I. Introduction
Tagging is a popular approach to organize various resources on many social media platforms, which allows users to share and annotate resources with their own vocabularies. In academic social bookmarking systems, such as Bibsonomy (http://bibsonomy.org) and CiteULike (http://citeulike.org), tags are used to organize academic publications; on social question & answering (Q&A) sites, such as Quora (http://quora.com), StackOverFlow (https://stackoverflow.com), and Zhihu (https://zhihu.com/), tags are associated with questions for better search and recommendation; in microblogging services, such as Twitter (https://twitter.com), tags are in the form of hashtags to produce alternative access points to tweets.
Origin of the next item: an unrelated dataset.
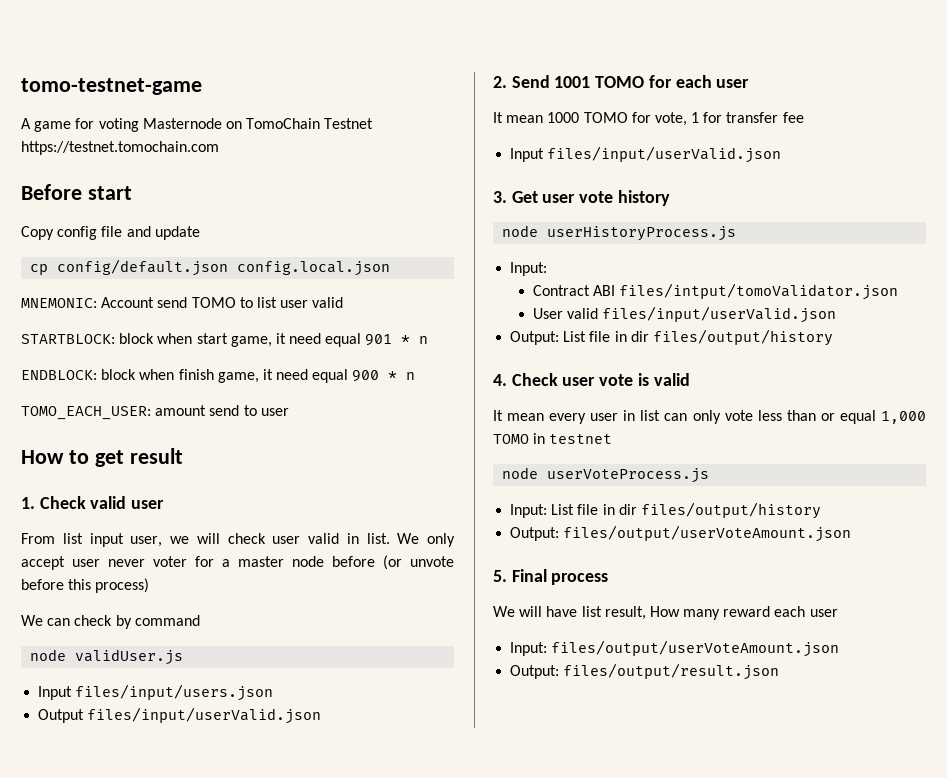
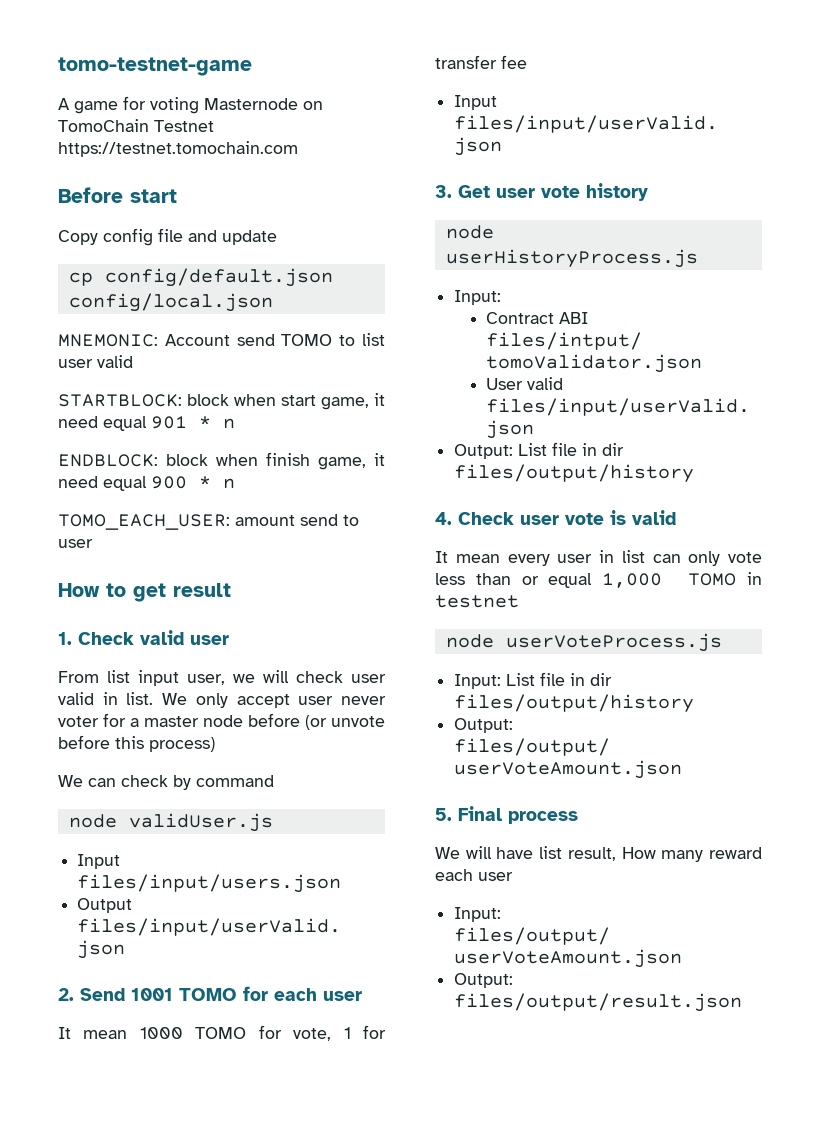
[237,261,391,276] config.local.json -> [68,293,273,312] config/local.json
These accumulated tags are commonly referred to as Folksonomies, which have been used for organizing online resources [1], browsing [2], semantic-based search and recommendation [3], and learning knowledge structures [4]. It is also reported that tags have higher descriptive and discriminative power compared with other textual features, such as titles, descriptions, and comments, for document classification [5]. Fig. 1 shows an example of a published article and its associated tags on Bibsonomy.
Example of a document and its associated metadata and tags on Bibsonomy. The metadata consists of title and the content (i.e., abstract of this article). Tags are surrounded with a red box.